Prosecutors say a North Side man is responsible for a series of random attacks in which women were doused with urine while walking in Andersonville and Lincoln Square.
Bright I. Ibeh, 35, was charged Sunday with felonies in connection with two incidents.
On the evening of November 6, a 60-year-old woman was walking her dog on the 5300 block of North Ashland when Ibeh passed by and threw liquid into her face from a paper cup, prosecutors said.
She felt burning in her eyes and noticed the strong smell of urine developed as the liquid dried.
The woman, identified as Katie Lyons, spoke with CBS2 about the incident two months later.
“The look of rage in his face – and just the way his eyes looked,” Lyons said. “He had a large cup in his hand, and just as he was passing me, threw the contents of it into my eyes. And I yelled for help, just because my eyes were burning, and I couldn’t see, and I dropped my phone.”
Other women reported being attacked with urine over the next several weeks, and the suspect description was the same in each case, according to prosecutors.
On December 30, Ibeh went to a North Side police station for an unrelated matter, and officers noticed that he resembled the urine-tossing suspect, prosecutors said.
But CBS2’s story from last month gives a different version of events.
According to their story, another woman reported that a man chased her and threw urine on her back in late December and then accompanied her to the police station.
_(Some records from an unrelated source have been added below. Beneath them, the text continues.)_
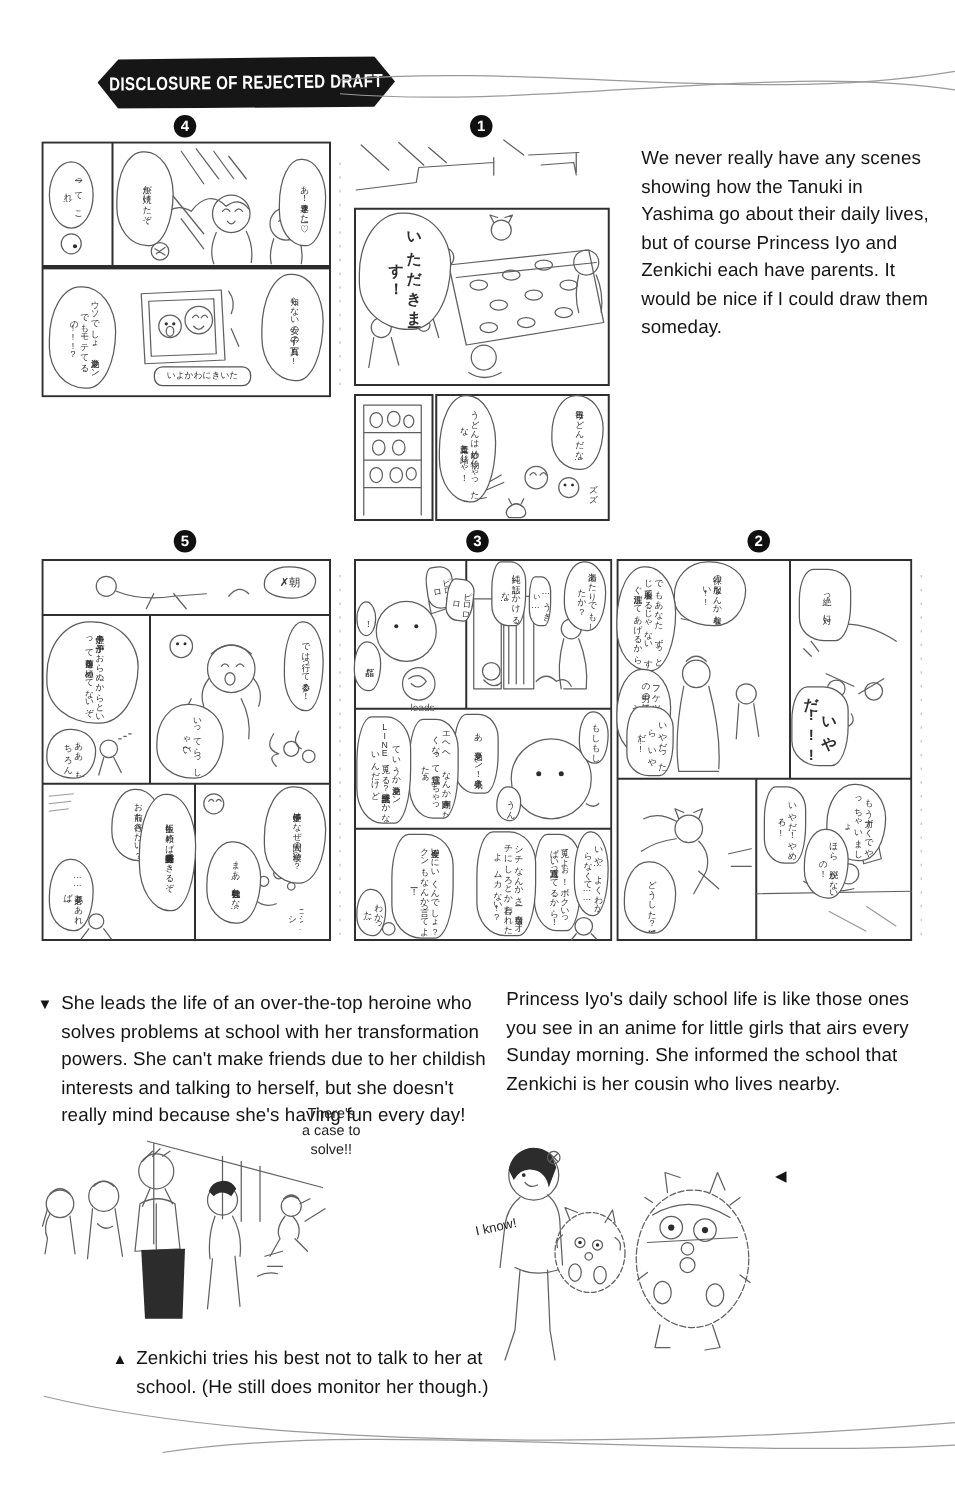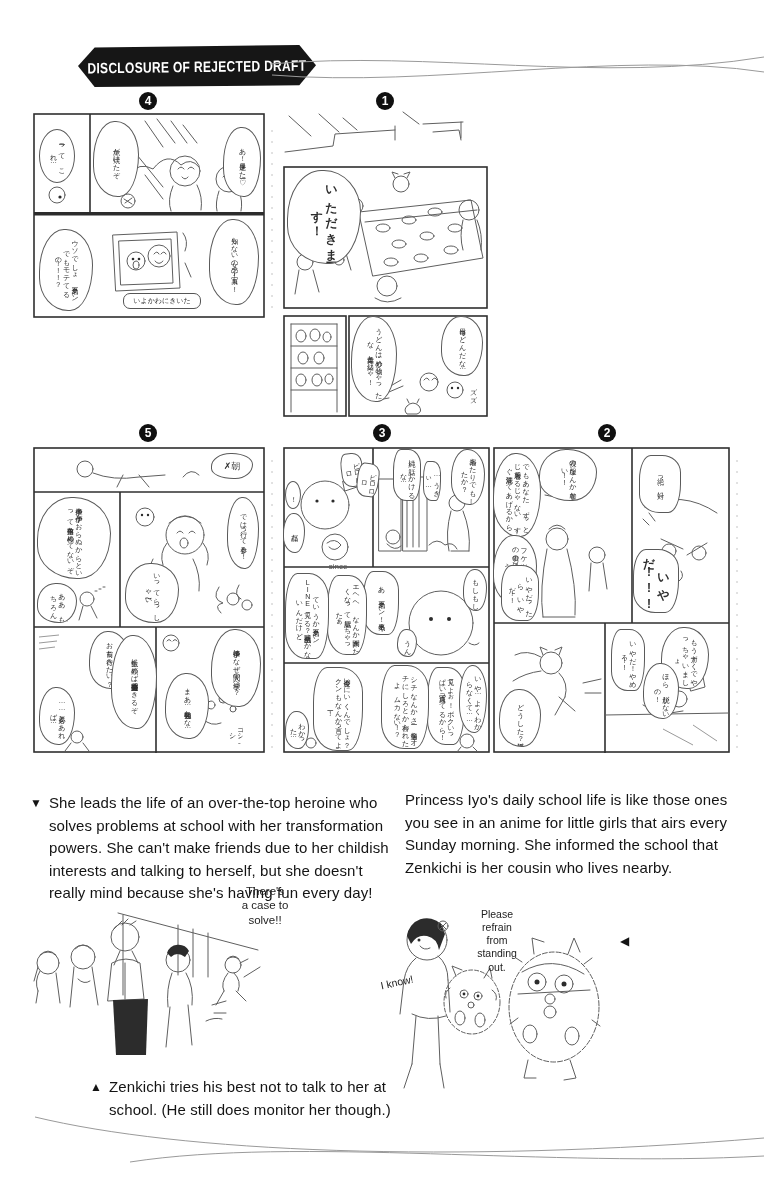--- a/index.html
+++ b/index.html
@@ -152,6 +152,7 @@
   </div>
 
   <div class="cap" style="left:513px;top:116px;width:238px">
+    <p style="margin:0">We never really have any scenes showing how the Tanuki in Yashima go about their daily lives, but of course Princess Iyo and Zenkichi each have parents. It would be nice if I could draw them someday.</p>
   </div>
 
   <div class="panel" style="left:33px;top:447px;width:232px;height:306px">

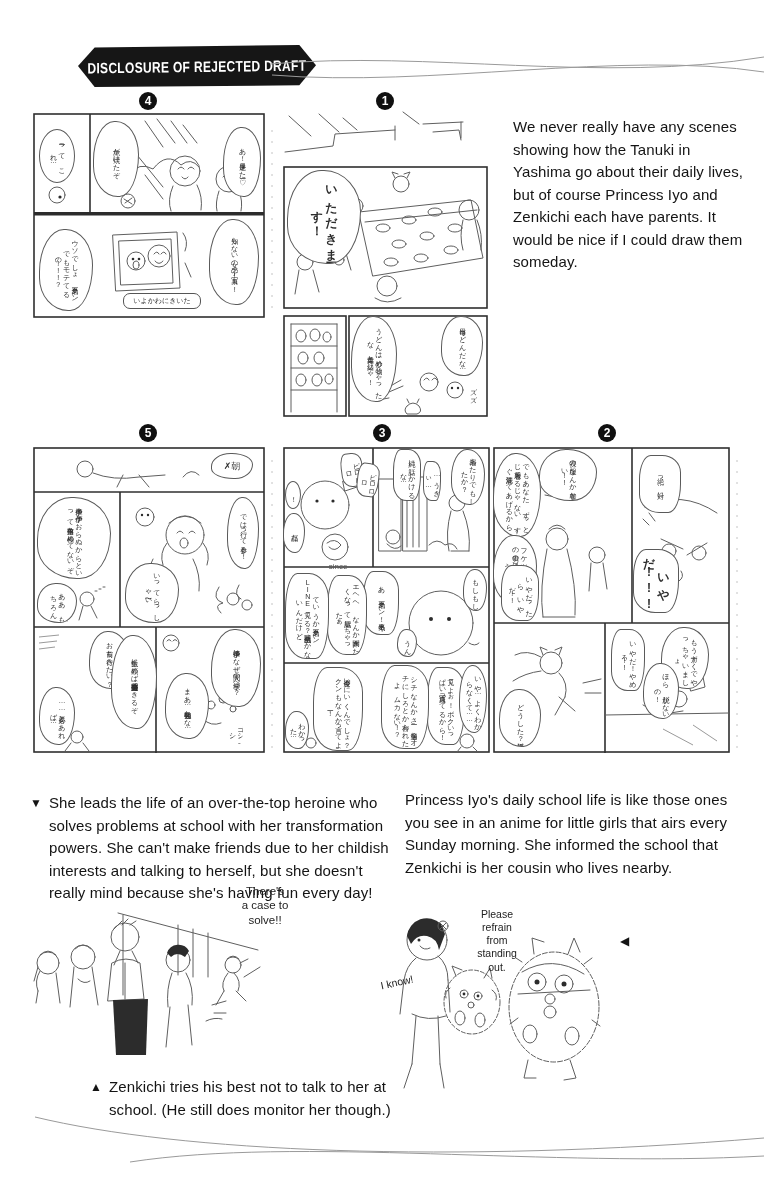--- a/index.html
+++ b/index.html
@@ -234,7 +234,7 @@
     <div class="bub cld" style="left:0px;top:66px;width:22px;height:40px">晶だ</div>
     <div class="bub jag" style="left:58px;top:6px;width:22px;height:34px;transform:rotate(-8deg)">ピロロロ</div>
     <div class="bub jag" style="left:74px;top:16px;width:22px;height:34px;transform:rotate(6deg)">ピロロロ</div>
-    <div class="bub plain hnote" style="left:38px;top:114px;width:34px;height:12px;font-size:8px;color:#555">since</div>
+    <div class="bub plain hnote" style="left:38px;top:114px;width:34px;height:12px;font-size:8px;color:#555">leads</div>
     <div class="bub cld" style="left:168px;top:2px;width:34px;height:56px">湯あたりでもしたか？</div>
     <div class="bub jag" style="left:110px;top:2px;width:28px;height:52px">純に話しかけるな…</div>
     <div class="bub jag" style="left:140px;top:14px;width:18px;height:40px">…うきぃ…</div>

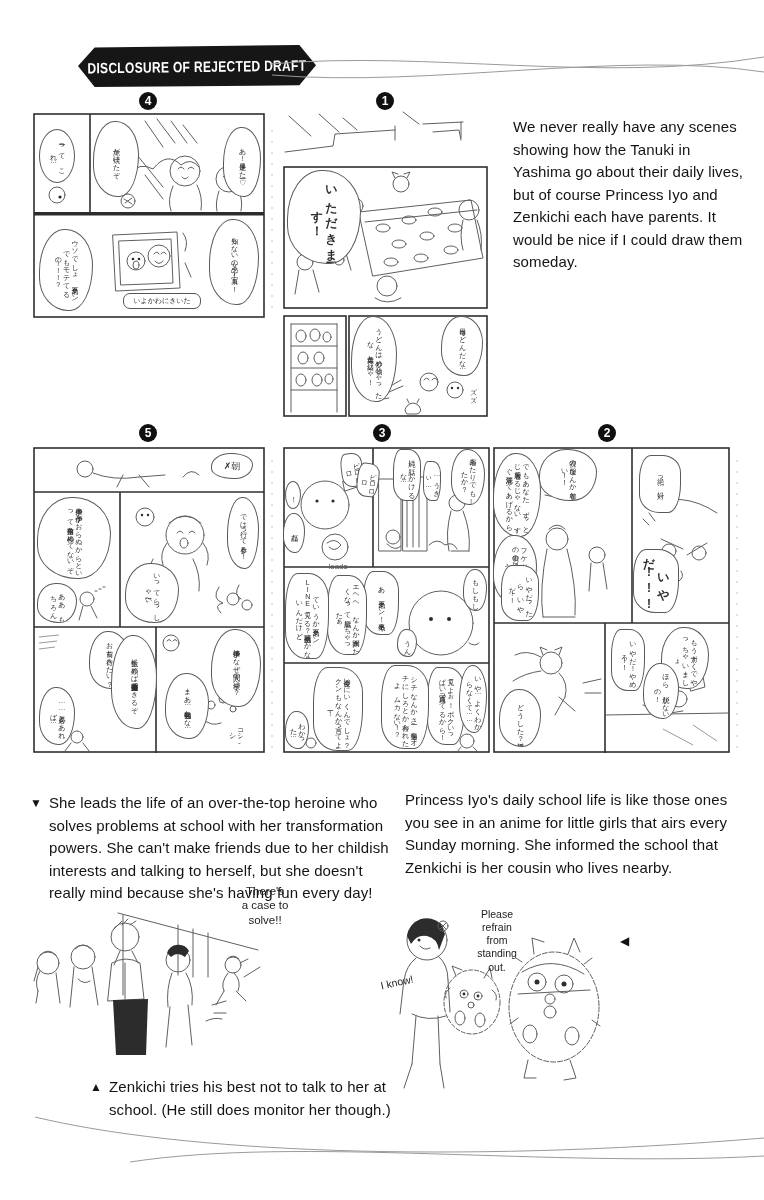--- a/index.html
+++ b/index.html
@@ -366,11 +366,6 @@
       <path class="sk" d="M146,116 l-8,6 M220,118 l8,6 M150,60 l-6,-4 M212,62 l8,-6"></path>
     </svg>
   </div>
-  <div class="handlbl" style="left:466px;top:908px;width:62px;font-size:10.5px">Please
-refrain
-from
-standing
-out.</div>
   <div class="handlbl" style="left:372px;top:976px;width:50px;font-size:10.5px;transform:rotate(-12deg)">I know!</div>
 
   <div class="cap capflex" style="left:620px;top:930px;width:138px">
She filed a complaint about the incident, and the man accused her of letting her dogs loose on him.
“The police officer called me back and said, ‘He told us that story, so we let him go,'” the woman told CBS2.
The 60-year-old victim subsequently identified Ibeh in a photo line-up and police arrested him on Friday, according to prosecutors.
He is charged with aggravated battery of a senior citizen over the age of 60 and aggravated battery in a public place.
Ibeh’s public defender said he has an accounting degree and no criminal background.
Marubio told court observers that she struggled to find context or an explanation for Ibeh’s alleged behavior in police reports or the presentations she heard from state and defense attorneys.
She then set his bail at $5,000, meaning he must post a $500 deposit to get out of jail.